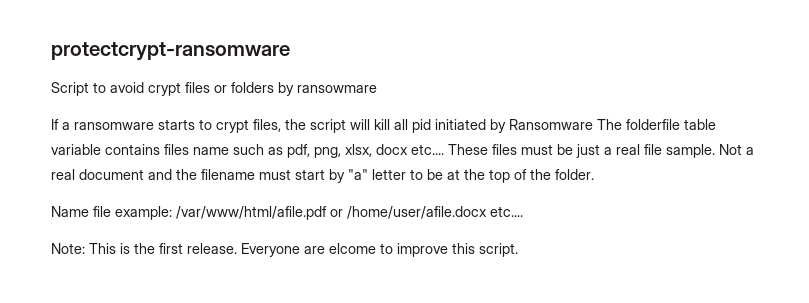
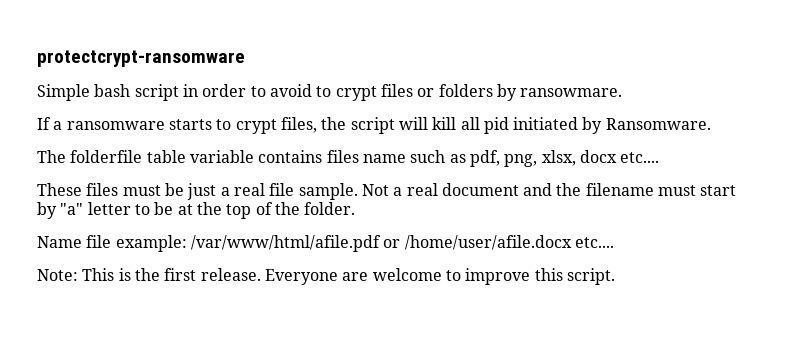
[51,82,89,96] Script -> [37,84,247,101] Simple bash script in order
(144, 87) none -> [316,86,332,97] to
[297,85,377,93] ransowmare -> [520,88,623,97] ransowmare.
[509,119,593,130] Ransomware -> [605,118,711,130] Ransomware. //
(444, 149) none -> (660, 157) //
[329,243,376,254] elcome -> [372,268,442,281] welcome

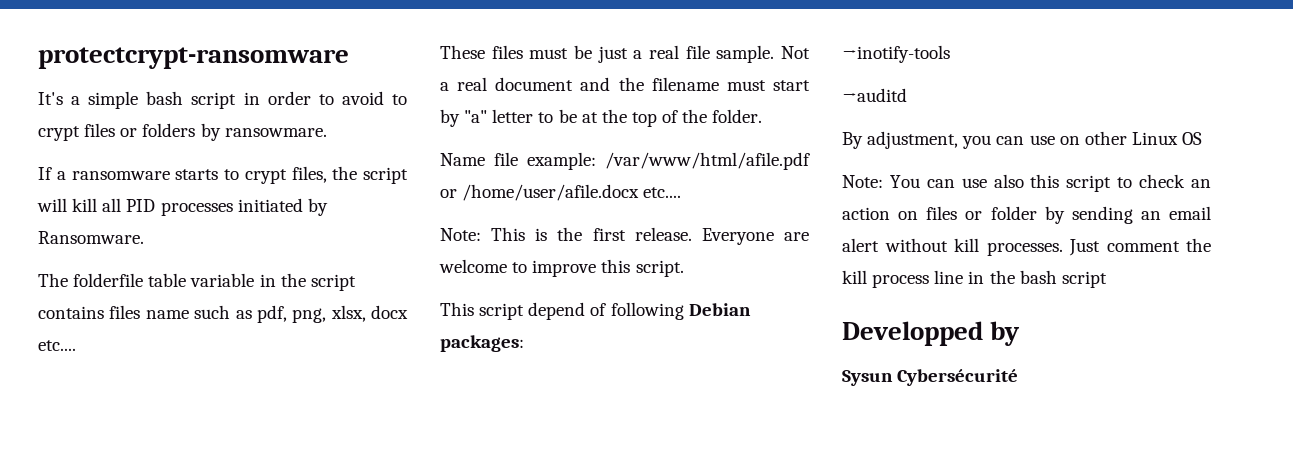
[37,84,90,101] Simple -> [38,91,139,109] It's a simple
[483,117,509,134] pid -> [126,199,233,216] PID processes
(254, 156) none -> [259,273,356,291] in the script
(615, 276) none -> [440,302,751,320] [440,335,524,352] [842,45,950,63] [842,88,907,102] [842,131,1203,149] [842,174,1211,192] [842,206,1211,224] [842,238,1211,256] [842,270,1107,288] [842,321,1021,346] [842,369,1019,386] // This script depend of following Debian packages: // →inotify-tools // →auditd // By adjustment, you can use on other Linux OS // Note: You can use also this script to check an action on files or folder by sending an email alert without kill processes. Just comment the kill process line in the bash script // Developped by // Sysun Cybersécurité

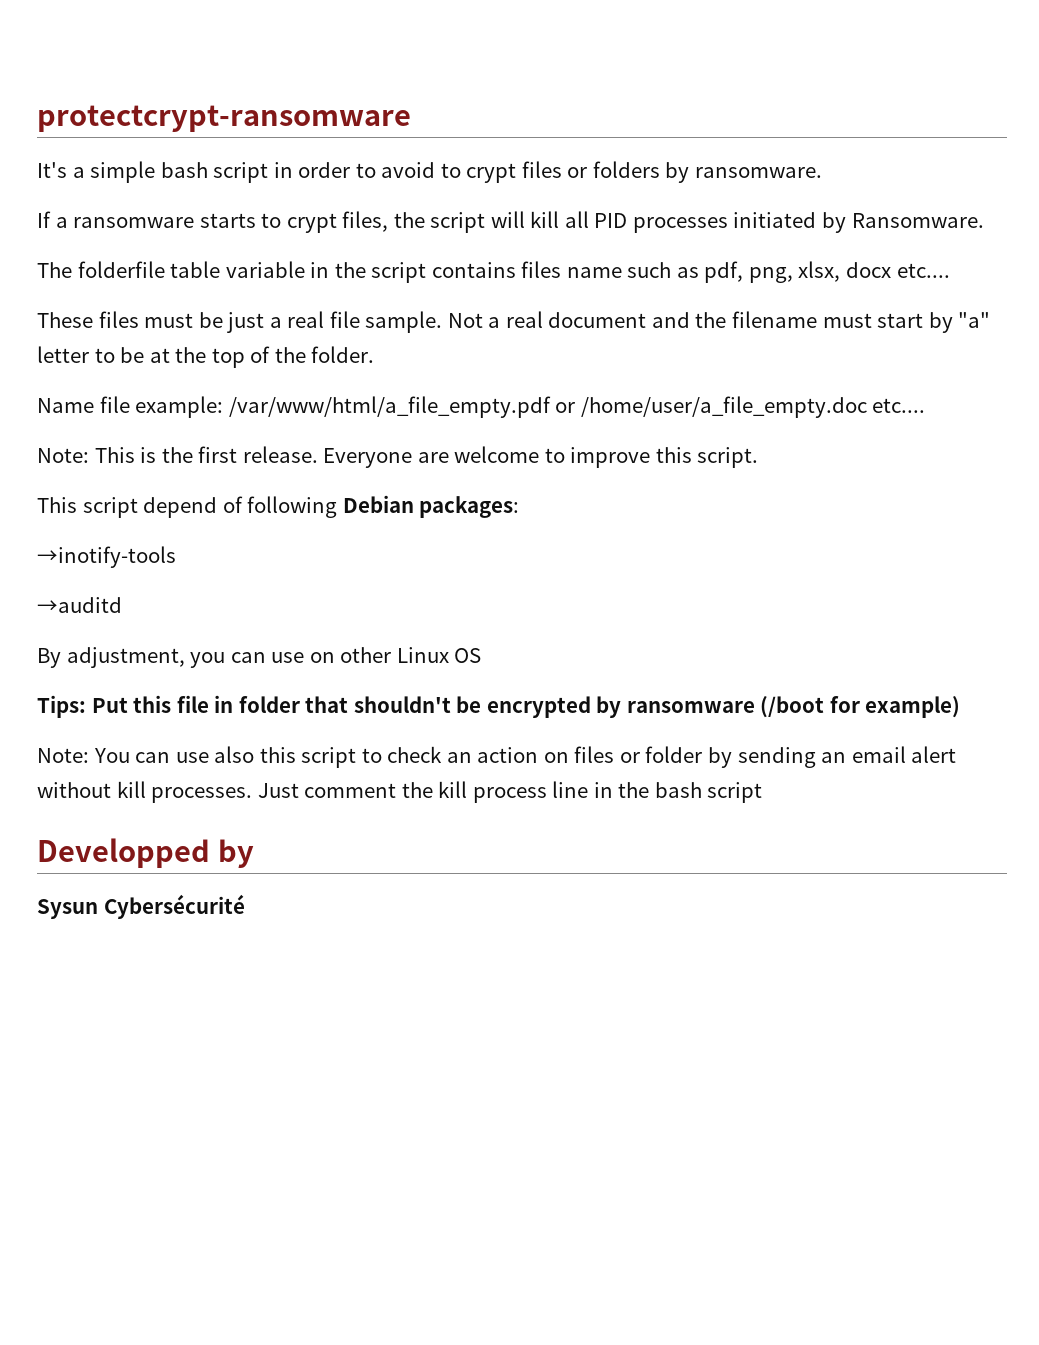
[224,128,327,137] ransowmare. -> [695,167,823,178] ransomware.
[605,152,810,170] [440,184,640,201] /var/www/html/afile.pdf or /home/user/afile.docx -> [228,396,867,418] /var/www/html/a_file_empty.pdf or /home/user/a_file_empty.doc
(1203, 138) none -> [37,695,961,718] // Tips: Put this file in folder that shouldn't be encrypted by ransomware (/boot for example)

• • •

- _How to complete this task_
Please transcribe each entry exactly and exclude any image it contains.

- _Written answer_
[51,82,89,96] Script -> [37,84,247,101] Simple bash script in order
(144, 87) none -> [316,86,332,97] to
[297,85,377,93] ransowmare -> [520,88,623,97] ransowmare.
[509,119,593,130] Ransomware -> [605,118,711,130] Ransomware. //
(444, 149) none -> (660, 157) //
[329,243,376,254] elcome -> [372,268,442,281] welcome

[37,84,90,101] Simple -> [38,91,139,109] It's a simple
[483,117,509,134] pid -> [126,199,233,216] PID processes
(254, 156) none -> [259,273,356,291] in the script
(615, 276) none -> [440,302,751,320] [440,335,524,352] [842,45,950,63] [842,88,907,102] [842,131,1203,149] [842,174,1211,192] [842,206,1211,224] [842,238,1211,256] [842,270,1107,288] [842,321,1021,346] [842,369,1019,386] // This script depend of following Debian packages: // →inotify-tools // →auditd // By adjustment, you can use on other Linux OS // Note: You can use also this script to check an action on files or folder by sending an email alert without kill processes. Just comment the kill process line in the bash script // Developped by // Sysun Cybersécurité

[224,128,327,137] ransowmare. -> [695,167,823,178] ransomware.
[605,152,810,170] [440,184,640,201] /var/www/html/afile.pdf or /home/user/afile.docx -> [228,396,867,418] /var/www/html/a_file_empty.pdf or /home/user/a_file_empty.doc
(1203, 138) none -> [37,695,961,718] // Tips: Put this file in folder that shouldn't be encrypted by ransomware (/boot for example)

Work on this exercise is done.